Montreal Canadiens general manager Marc Bergevin is now in his 10th season in his current role with the Habs.
He has certainly gone through some ups and downs at the helm of the Habs. The team surprisingly got back to the playoffs immediately after Bergevin arrived in 2013, made a run to the Eastern Conference Final in 2014 but also fell flat in the 2015-16 and 2017-18 seasons where much more success was expected.
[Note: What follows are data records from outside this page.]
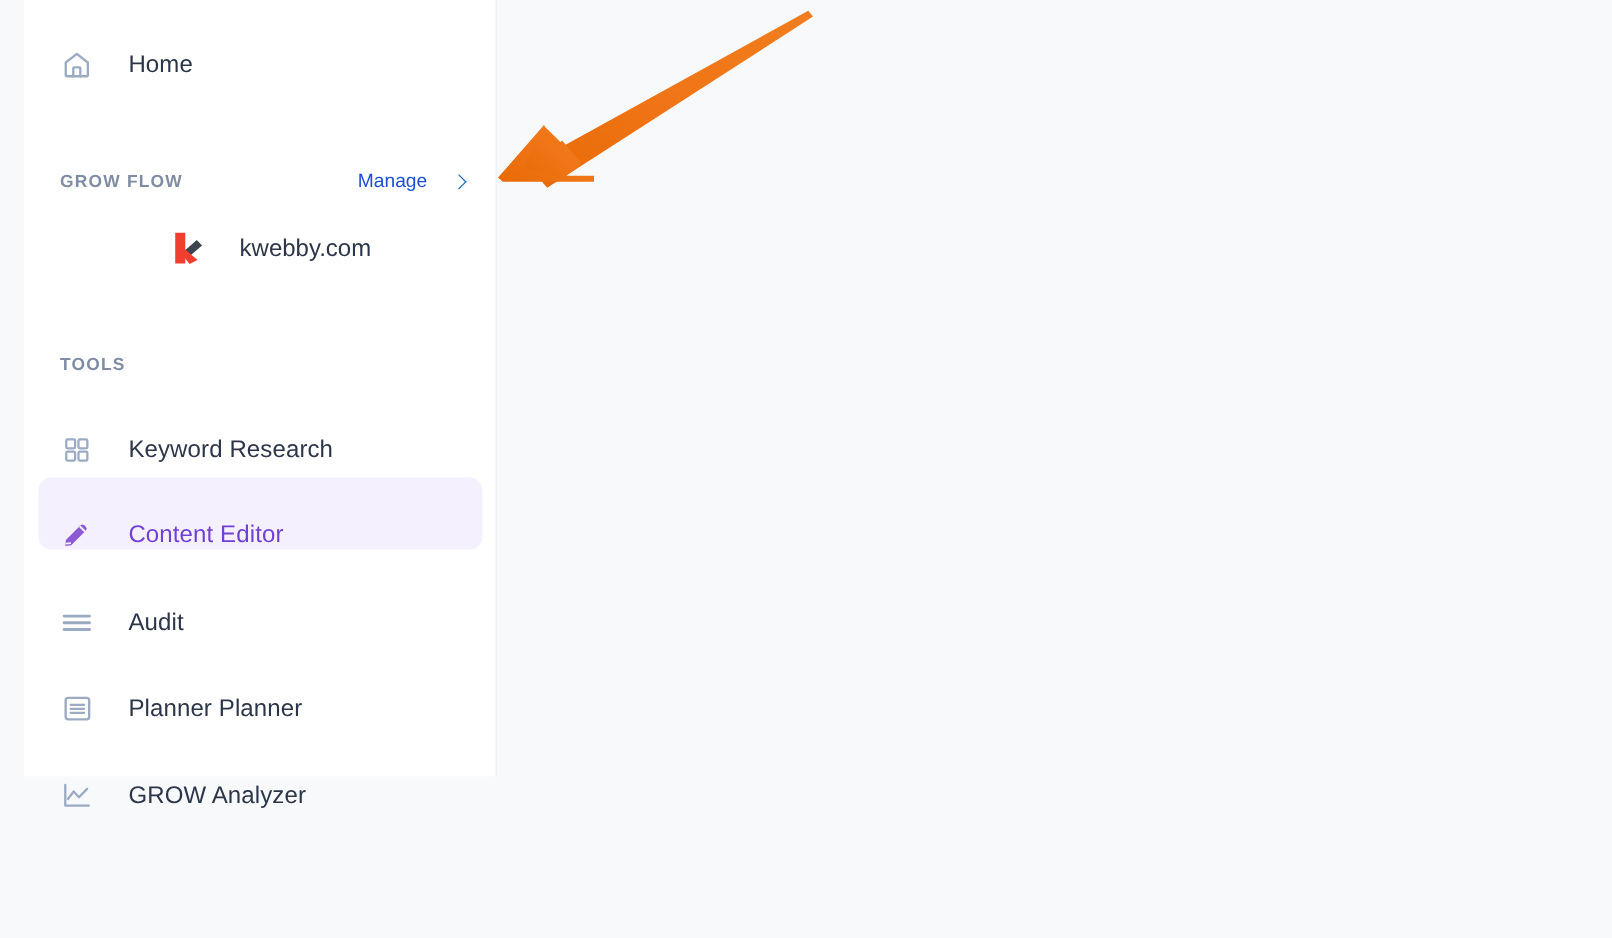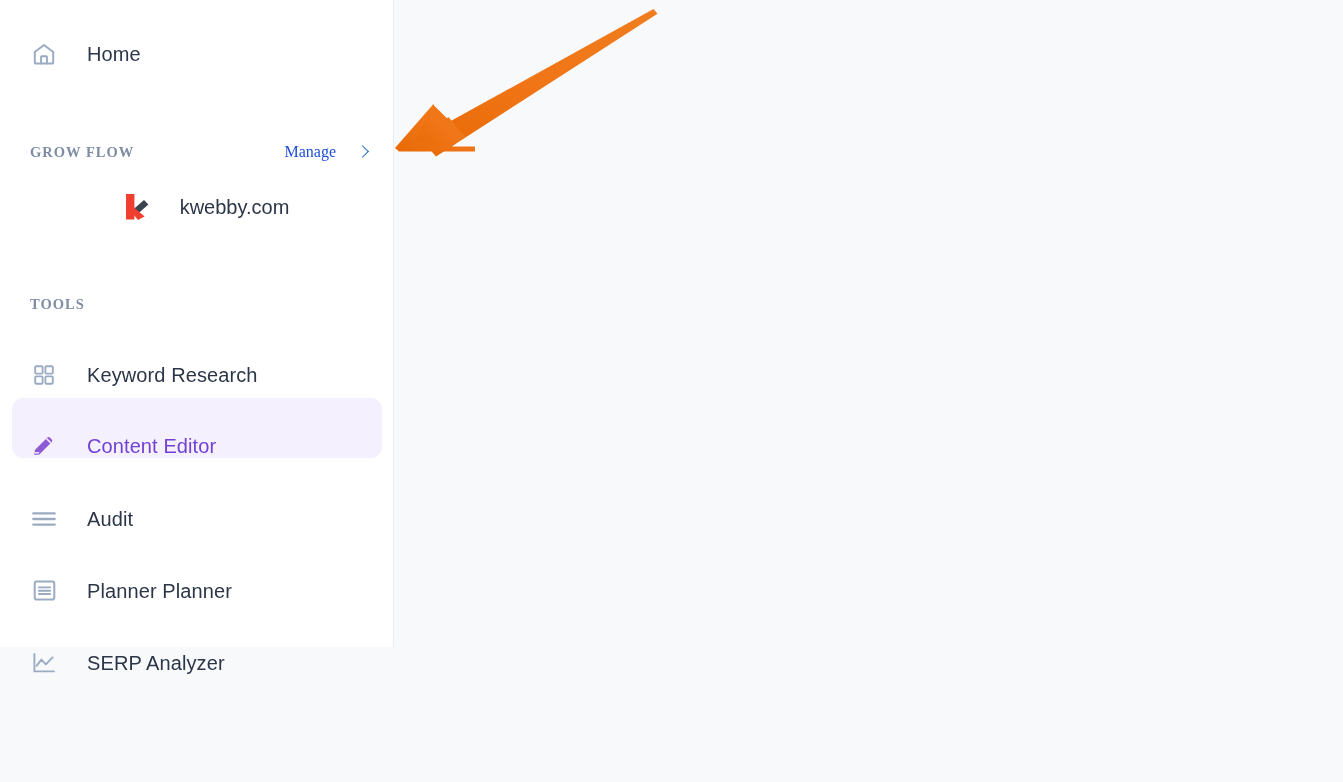--- a/index.html
+++ b/index.html
@@ -26,20 +26,21 @@
 
   
   .sidebar {
     position: relative;
     width: 394px;
     height: 647px;
     background: #ffffff;
     border-right: 1px solid #e8edf2;
     box-sizing: border-box;
     flex: 0 0 394px;
+    margin-left: 20px;
   }
 
   
   .home-row {
     position: absolute;
     left: 12px;
     top: 24px;
     width: 370px;
     height: 60px;
     display: flex;
@@ -69,21 +70,20 @@
     position: absolute;
     left: 30px;
     width: 345px;
     display: flex;
     align-items: center;
     justify-content: space-between;
     font-size: 14.5px;
     font-weight: 600;
     letter-spacing: 1.0px;
     color: #7f8da4;
-    font-family: Liberation Serif, serif;
   }
   .section-head .manage {
     display: flex;
     align-items: center;
     gap: 22px;
     color: #1d4ed8;
     font-size: 16px;
     font-weight: 400;
     letter-spacing: 0;
     cursor: pointer;
@@ -242,21 +242,21 @@
       <span class="nav-label">Planner Planner</span>
     </div>
 
     <div class="tool-item" style="top:615px">
       <span class="nav-icon">
         <svg width="26" height="24" viewBox="0 0 26 24" fill="none" stroke="#9aabc2" stroke-width="1.9" stroke-linecap="round" stroke-linejoin="round">
           <path d="M3.4 3.0 L3.4 20.4 L23.0 20.4"></path>
           <path d="M5.6 14.8 L10.4 8.6 L14.8 13.4 L21.6 6.4"></path>
         </svg>
       </span>
-      <span class="nav-label">SERP Analyzer</span>
+      <span class="nav-label">GROW Analyzer</span>
     </div>
 
   </nav>
 
   <main class="main">
     <svg class="arrow-layer" viewBox="0 0 949 782">
       <defs>
         <linearGradient id="arrowGrad" x1="0" y1="1" x2="1" y2="0">
           <stop offset="0%" stop-color="#e86a05"></stop>
           <stop offset="45%" stop-color="#f07415"></stop>

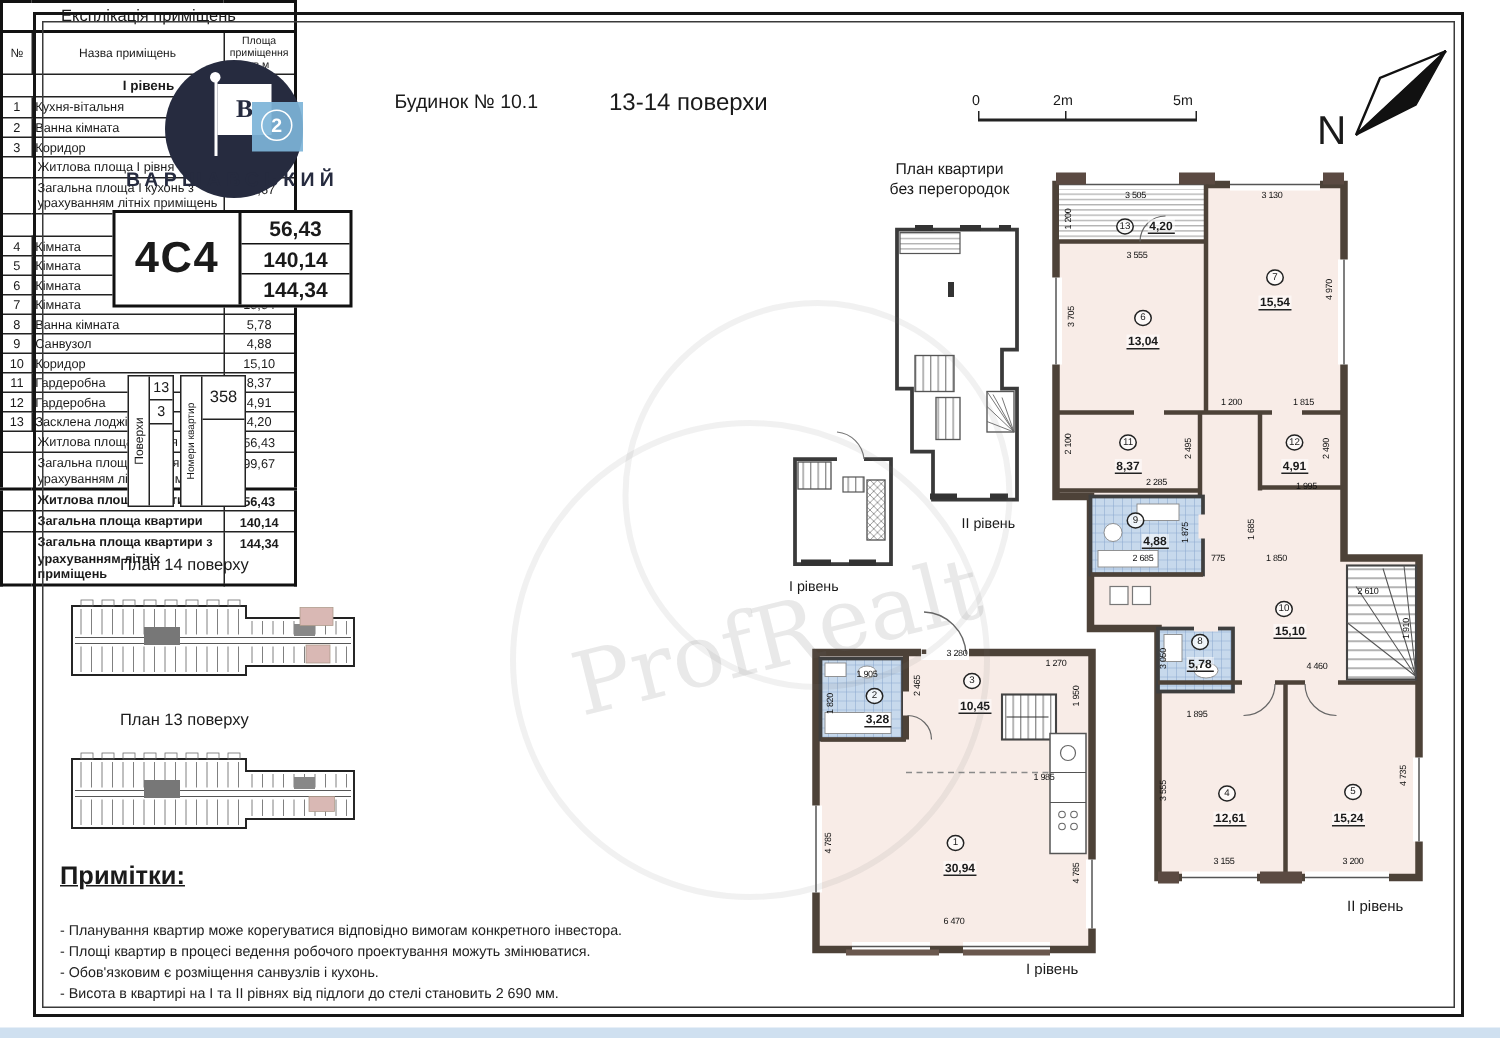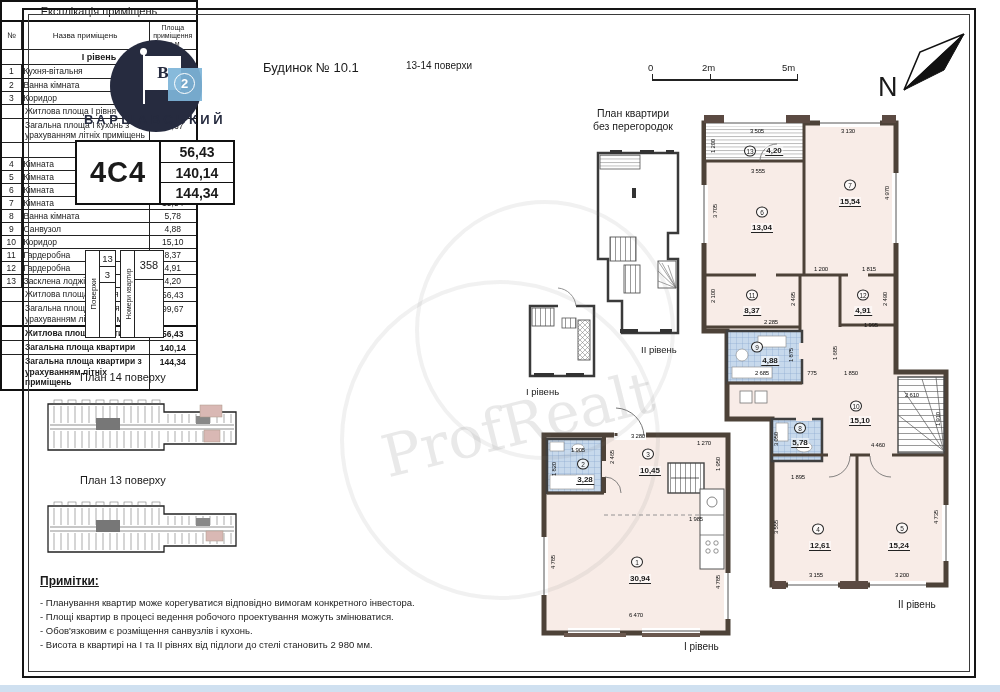--- a/index.html
+++ b/index.html
@@ -33,21 +33,21 @@
 
   
   .vtab { border:1.5px solid #222; display:flex; background:#fff; }
   .vtab-label { width:14px; border-right:1px solid #222; position:relative; }
   .vtab-label span { position:absolute; left:50%; top:50%; transform:translate(-50%,-50%) rotate(-90deg); white-space:nowrap; font-size:8px; }
   .vtab-cells { flex:1; display:flex; flex-direction:column; }
   .vtab-cell { text-align:center; font-size:9.5px; border-bottom:1px solid #222; }
 
   
   #building-title { left:263px; top:60px; font-size:13px; }
-  #floors-title { left:406px; top:60px; font-size:10px; }
+  #floors-title { left:406px; top:60px; font-size:16px; }
 
   
   #scale-bar { left:645px; top:52px; width:160px; height:34px; }
   .scale-lab { position:absolute; top:10px; font-size:9.5px; }
   #scale-line { position:absolute; left:7px; top:27px; width:146px; height:2px; background:#222; }
   .scale-tick { position:absolute; top:22px; width:1px; height:6px; background:#222; }
 
   
   #compass { left:876px; top:26px; width:92px; height:82px; }
   #compass svg { overflow:visible; }
@@ -62,21 +62,21 @@
   #explication .num { text-align:center; width:20px; }
   #explication .nm { width:128px; line-height:1.18; }
   #explication .ar { text-align:center; width:48px; }
   #explication .tname { padding-left:23px; line-height:1.25; }
   #explication tr.grand td { font-weight:bold; }
   #explication tr.thick td { border-top:2px solid #111; }
   #explication { border:2px solid #111; }
 
   
   #notes { left:40px; top:574px; width:470px; }
-  #notes-title { font-size:12px; font-weight:bold; text-decoration:underline; margin-bottom:8px; }
+  #notes-title { font-size:17px; font-weight:bold; text-decoration:underline; margin-bottom:20px; }
   .note-line { font-size:9.5px; line-height:14px; color:#222; }
 
   
   .mini-title { font-size:11px; }
   .mini-plan svg { display:block; }
 
   
   #overview-title { left:558px; top:107px; width:150px; text-align:center; font-size:10.5px; line-height:13px; }
   .lvl-label { font-size:9.5px; }
 
@@ -454,21 +454,21 @@
         <rect x="160" y="39" width="17" height="10" fill="#d9b8b4" stroke="#a98" stroke-width="0.5"></rect>
       </svg>
     </div>
 
   <div class="abs" id="notes">
     <div id="notes-title">Примітки:</div>
     <div id="notes-items">
         <div class="note-line">- Планування квартир може корегуватися відповідно вимогам конкретного інвестора.</div>
         <div class="note-line">- Площі квартир в процесі ведення робочого проектування можуть змінюватися.</div>
         <div class="note-line">- Обов'язковим є розміщення санвузлів і кухонь.</div>
-        <div class="note-line">- Висота в квартирі на І та ІІ рівнях від підлоги до стелі становить 2 980 мм.</div>
+        <div class="note-line">- Висота в квартирі на І та ІІ рівнях від підлоги до стелі становить 2 690 мм.</div>
       </div>
   </div>
 
   <div class="abs" id="overview-title">
     <div>План квартири</div>
     <div>без перегородок</div>
   </div>
 
   <div class="abs" style="left:580px; top:141px;">
     <svg width="115" height="205" viewBox="0 0 115 205" style="overflow:visible">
The roller coaster ride hasn’t stopped.
In the past couple of months, Bergevin saw the team he put together prove him right by cruising to the Stanley Cup Final. He often said there is a big difference between regular season and playoff hockey and his team was built for the postseason. The problem was they had a hard time getting there recently, but when they got in last year they beat Stanley Cup hopefuls in each of the first three rounds, proving Bergevin correct that he had built a team ready for the playoffs.
The timing could not have been better for Bergevin as the team made the Stanley Cup Final in the second last year of Bergevin’s contract. Most general managers and head coaches don’t go in to their final year without an extension in place, so the guy who orchestrated a run to the Cup Final was going o get a lucrative contract offer, right?
Apparently not. Or if he did, he chose to decline.
There have been conflicting reports over the offseason as to whether or not Bergevin and team owner Geoff Molson had extension talks. Some insiders say no offer was ever made and others say Bergevin was offered an extension but wanted to be paid like a top executive in the game and wasn’t given that opportunity from ownership.
Bergevin met with the media in the offseason and said he would honour the final year or his contract and then take things from there.
That is an odd spot for a GM who was just in the Cup Final. If ownership was all that impressed with Bergevin, wouldn’t a run to the Stanley Cup Final force them to pay him like the best GMs in the business? And wouldn’t allowing him to enter the final year of his contract be a big mistake since he could take offers from elsewhere at season’s end?
Apparently, Molson isn’t too worried about that. Otherwise, he would have offered Bergevin a lucrative extension long ago.
It really seems like the writing is on the wall here. Bergevin was not being facetious when he said he would honour the final year of his contract and then go from there. It is becoming apparent that that will result in him leaving the Canadiens organization.
If Bergevin didn’t have the leverage to negotiate a contract extension at the end of the Stanley Cup Final, he certainly doesn’t have any now.
Bergevin had a questionable, at best, offseason that was mostly overshadowed by using a first round pick on Logan Mailloux who asked not to be drafted at all after being charged and fined in Sweden.
Now, with the Canadiens off to an awful start to this season, Bergevin can’t be demanding much on a contract extension right now.
Really, the question now isn’t whether Bergevin will get a contract extension, but whether or not he will make it to the end of this season. If this horrible start to the season continues, he won’t be around much longer.